Utterson decides to write to Dr. Jekyll, demanding answers. Jekyll
replies in a long, tragic letter. He says first that he doesn’t blame Lanyon for their falling out but
also doesn’t want to rekindle their friendship. In fact, Jekyll says he plans
to live in seclusion from now on and asks Utterson not to protest. He says he
is suffering from a self-made nightmare that he cannot talk about and must
suffer alone. Utterson is astonished at how suddenly Jekyll’s mood has changed.
He had seemed to joyfully rejoin his friends only to fall back into darkness.
Dr. Lanyon is, as he predicted, dead
within a couple of weeks. After the funeral, Utterson, in an emotional state, sits
down in his study and brings out a letter from Lanyon, addressed to
Utterson with a strict instruction on the envelope that the document be
destroyed in the case of Mr. Utterson’s death. Utterson is scared to open it,
but finally does. Inside is another sealed envelope. This one tells Utterson
not to open it until the death or disappearance of Dr. Jekyll. Utterson is confused by the
similarity of this condition to the wording of Jekyll’s will. He almost wants
to open it anyway and sacrifice his loyalty, but his sense of duty wins out and
he does not open the letter.
From then
on, Utterson thinks of Dr. Jekyll with a sense of
trepidation. He continues to try to visit Jekyll's house, but is relieved when
he is sent away. The house itself fills him with a kind of dread. He talks to
the servant, Poole, instead. Poole keeps Utterson
up to date with his master’s condition, but Dr. Jekyll is increasingly secluded
and silent. Utterson’s visits become rarer and rarer.
Summary
Mr. Utterson and Mr. Enfield are on another of their
Sunday walks and again pass by the Jekyll’s dissecting rooms. They stop
and look. Enfield expresses his relief that they will not hear from Hyde again. Utterson is less
sure. He tells Enfield that he too saw Hyde only once and had the same feeling
of repulsion. Enfield isn’t surprised; he thinks that it would be impossible to
look on Mr. Hyde and not feel that strange repulsion. Utterson suggests that
they go through into the courtyard, thinking it would please Jekyll to see old
friends, even from outside his lab window. The court is dank and through one of
the barred windows, they spot Dr. Jekyll, sitting like a forlorn prisoner.

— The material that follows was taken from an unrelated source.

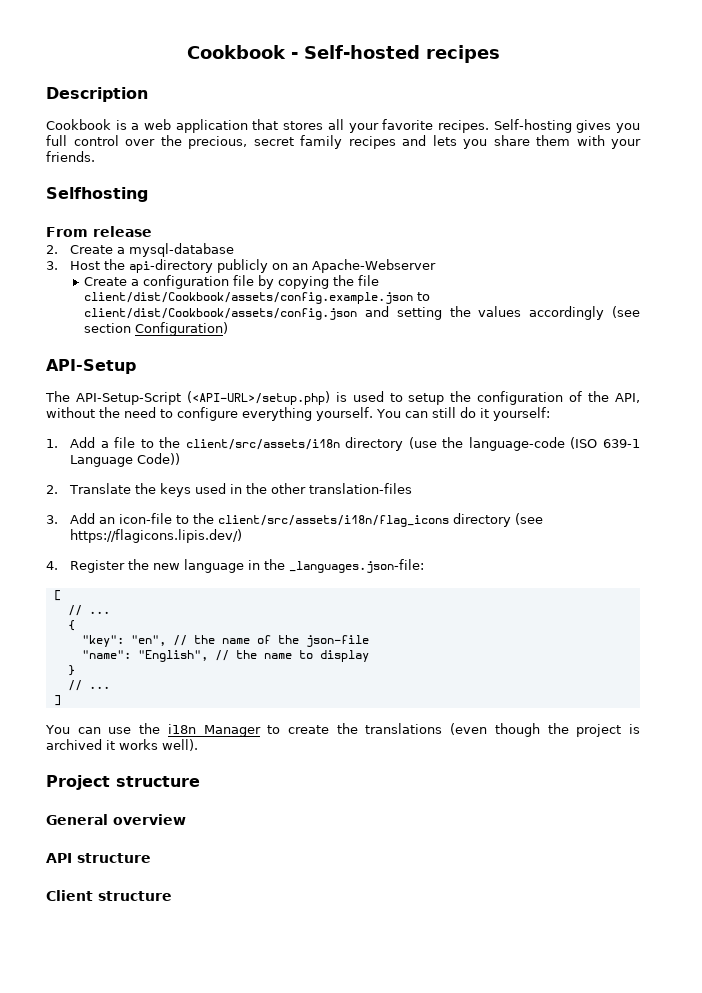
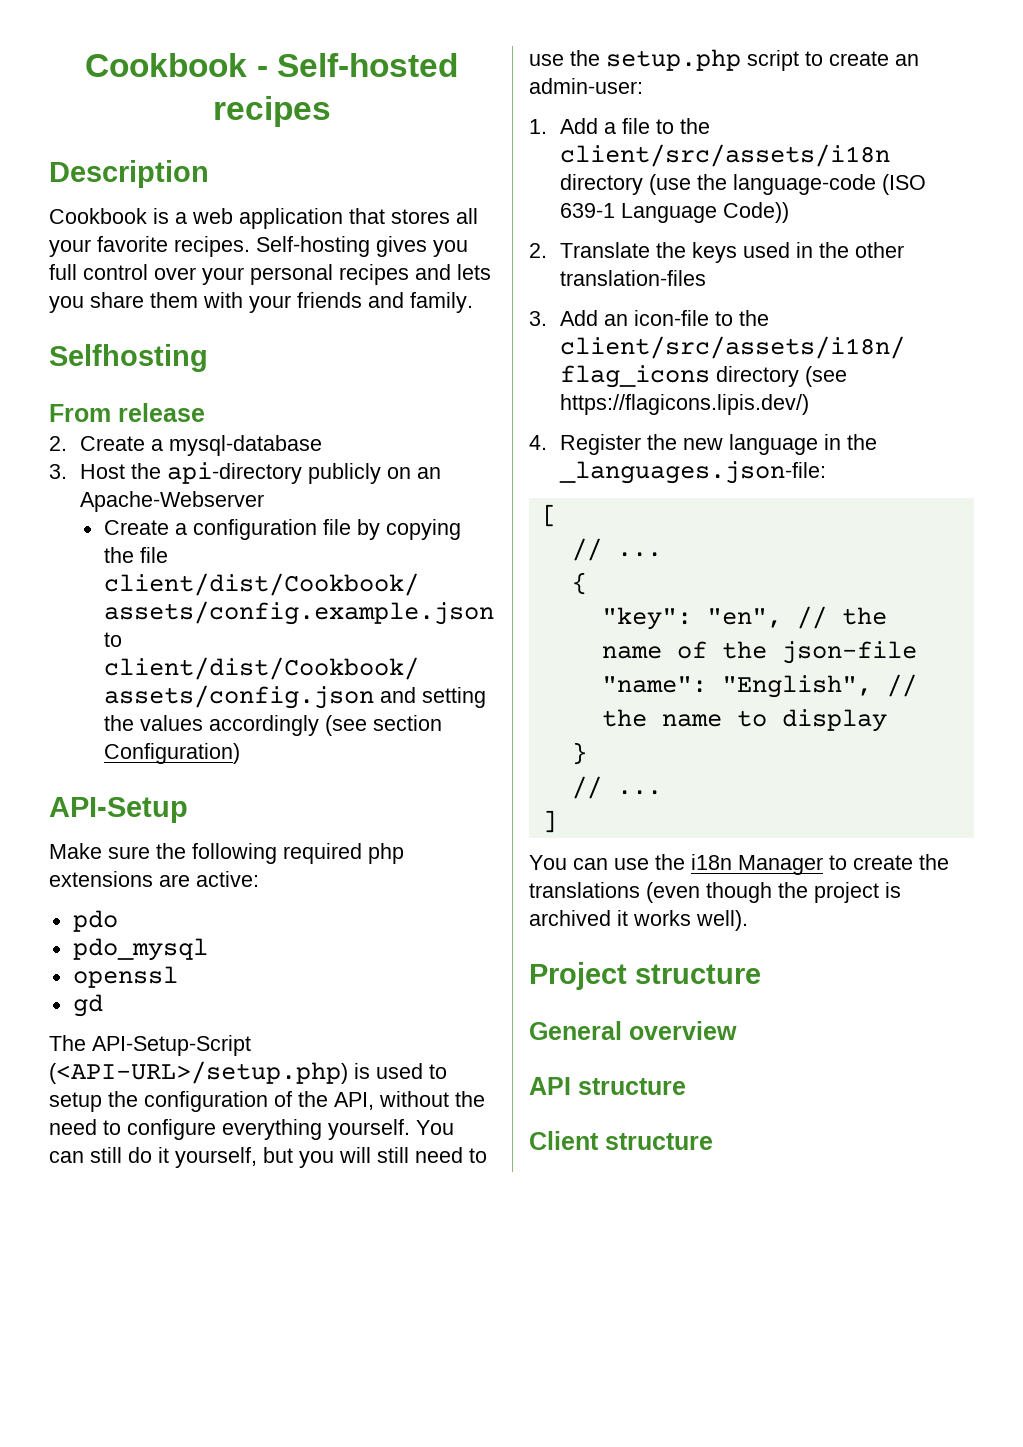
[160,135,342,149] the precious, secret family -> [202,264,333,285] your personal
[46,151,95,162] friends. -> [297,292,473,313] friends and family.
(136, 366) none -> [49,843,404,864] [49,871,259,887] [72,910,118,932] [72,938,208,961] [72,966,178,988] [72,994,103,1017] // Make sure the following required php extensions are active: // pdo // pdo_mysql // openssl // gd
[492,407,550,421] yourself: -> [175,1147,487,1168] [529,49,919,71] [529,78,643,94] yourself, but you will still need to use the setup.php script to create an admin-user:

Dr. Jekyll sees them, and tells Utterson that he is very low.
Utterson blames Jekyll's condition on staying indoors and invites his friend to
join him and Enfield on their walk, but Jekyll
says it would be impossible, even though he would like very much to join them.
He apologizes for not asking them in – the room is in no fit state, he says. So
Utterson suggests kindly that they talk through the window instead, and this
idea pleases Jekyll.
But no
sooner have they settled on this plan than Dr. Jekyll is possessed by a strange
expression of terror, suddenly rushes off, and does not return. Utterson and Mr. Enfield are shaken They leave
Jekyll’s courtyard and walk silently. Finally, all Utterson can manage is a
stunned “God forgive us”.
Summary
One evening, Utterson receives a surprise visit
from Poole. Seeing that the servant looks
ill, Utterson asks what the matter is, and Poole confesses that he is worried
about Dr. Jekyll. He has secluded himself in his
study and his behavior is making Poole very afraid. Utterson asks him to be
more specific but Poole continues to be vague, saying that he can’t bear the
feeling anymore. Utterson notices that Poole's manner is completely changed and
that he hardly looks up from the ground.
Utterson kindly pushes Poole for an answer and Poole
replies that he believes some kind of “foul play” is to blame. The implications
of this phrase make Utterson suddenly concerned. Poole requests that Utterson
follow him to see what he means and is relieved when Utterson follows without
question.
Utterson follows Poole through
the moonlit, windy
nighttime air to the square. The moon, the wind and the desertion of the streets
fill Utterson with a sense of foreboding. Now outside Jekyll’s laboratory, Poole dabs his
brow with a handkerchief. Despite the chill, Poole’s anxiety has caused him to
break into a sweat. As they enter the dissecting room, Poole says a prayer.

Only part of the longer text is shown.